Who can say no to a lovely piece of salmon? Runner certainly shouldn’t. This fish is packed full with omega-3 fatty acids – a nutrient that’s linked to a variety of things such as improving heart and lung health, strengthening your joints and also boosting your immune system. Salmon is also a fantastic source of protein – the vital factor in muscle growth that helps the process of replacing damaged muscle tissue.

Sweet Potatoes

These are not to be missed. Did you know that just one sweet potato covers your entire daily requirement of vitamin A? This will improve your eyesight, strengthen your bone tissues and boost your immune system. It comes in the form of beta-carotene – a very powerful antioxidant. They’re also a great source of vitamin C, as well as the usual necessary minerals such as potassium, iron, manganese and copper (the latter two here are imperative for healthy muscle function).

Peanut Butter

You may be delighted to hear that peanut butter is a fantastic option for runners! Note – this does have to be pure peanut butter without additives like sugars, oils and salts. If you can find the right stuff, it’s a great source of vitamin E, as well as monounsaturated and polyunsaturated fatty acids. These help lower cholesterol levels in your blood and they’re also important for strengthening your immune system, speeding up post-run recovery times and preventing injury.

Peanut butter has plenty of protein while also being a great source of niacin and folic acids, both of which help to convert food into energy. Additionally, they’re dense in calories, ensuring your energy levels are maintained throughout the run.

Whole grain pasta

Whole grain pasta is a must. In fact, if you’re in the race scene, you may already be aware of people holding ‘pasta parties’ the night before a race (yes, really)! Whole grain pasta is brilliant for runners because it’s chocked full of easily digestible carbohydrates that fill up your glycogen stores, providing you with slow-releasing energy throughout your run. It’s important to go for the whole grain option because these types of foods are less processed, meaning they retain more nutrition from the grain.

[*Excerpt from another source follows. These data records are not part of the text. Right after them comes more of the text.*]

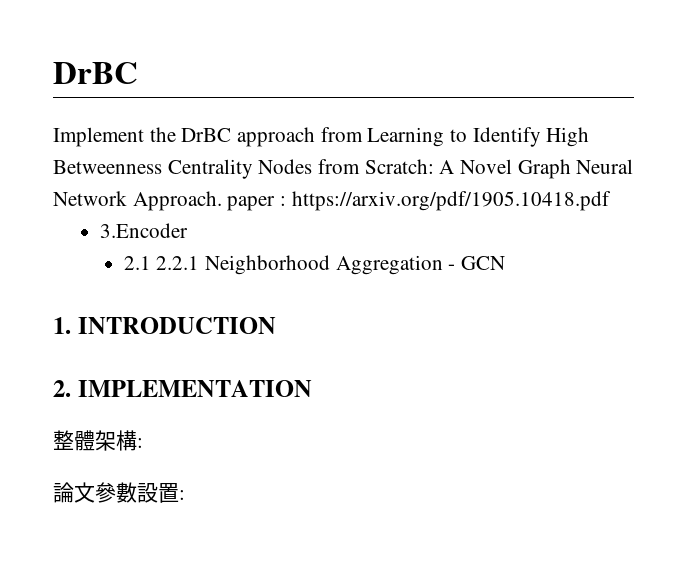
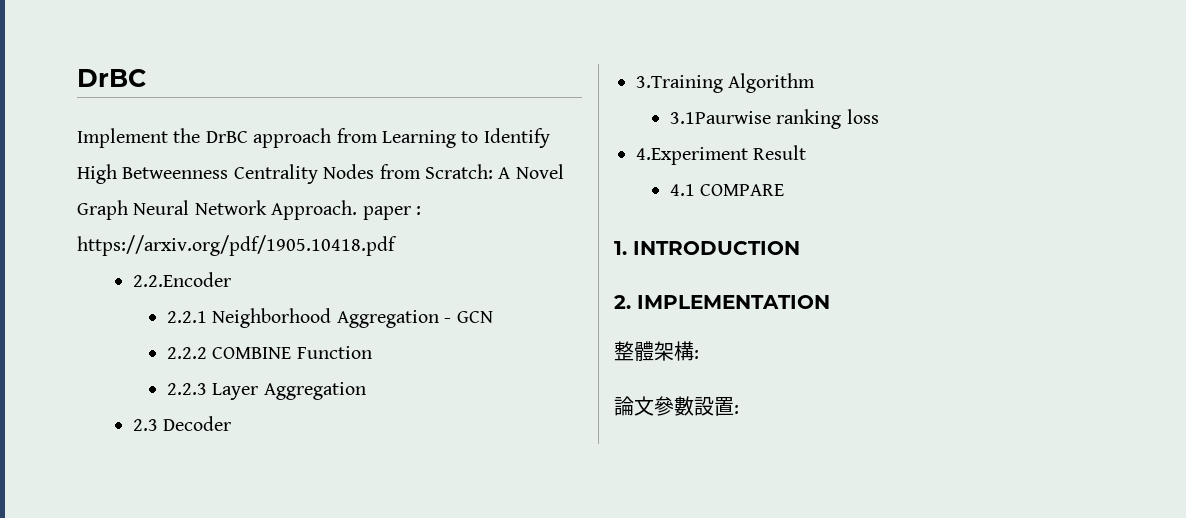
- 3.Encoder
- 2.1 2.2.1 Neighborhood Aggregation - GCN
+ 2.2.Encoder
+ 2.2.1 Neighborhood Aggregation - GCN
+ 2.2.2 COMBINE Function
+ 2.2.3 Layer Aggregation
+ 2.3 Decoder
+ 3.Training Algorithm
+ 3.1Paurwise ranking loss
+ 4.Experiment Result
+ 4.1 COMPARE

Going for whole grain pasta ensures that you’ll get more nutrients, vitamin B (like bananas), fibers (helping you to feel fuller for longer), zinc, iron, magnesium and manganese. Oh – how about those healthy omega-3 fats found in salmon? And egg whites that aid vital muscle repair and recovery? There really isn’t much that whole grain pasta can’t do! It should be on every runner’s plate week in, week out.

Eggs

Another one for the morning runners, or perhaps an omelette for lunch? Eggs are fantastic for so many different reasons.

Just one egg gives you 10% of all your daily protein needs. It’s the most complete food protein out there actually (apart from human breast milk). Inside this high-quality protein is all of the amino acids necessary for your muscles to promote their recovery and repair processes. Aside from vitamin C, eating two eggs a day can provide between 10% to 30% of all your vitamin requirements! That includes vitamin K, which is a vital component for healthy bones. If you don’t eat eggs, you really should.

Dark chocolate

As a runner, you could argue that you’re entitled to treats more than others! Dark chocolate is a fantastic option. It’s been proven to lower blood pressure and cholesterol levels as well as help in reducing inflammation. It’s also thought that the caffeine found in dark chocolate can help fuel you for longer, helping you to run further.

Just to make the deal even sweeter, research has found that dark chocolate also helps improve your efficiency in using oxygen. Over the course of three months, people consumed 20 grams of dark chocolate. By the end of the experiment, they were experiencing a 17% increase in their oxygen use efficiency! It’s thought that a flavanol in cacao helps the mitochondria (the powerhouse inside your cells) to function more effectively.

Of course, you do need to be careful with portion size (sorry to burst your buble). Just two or three squares of the stuff is all you really need. If you can get a bar with almonds and other nuts in, even better.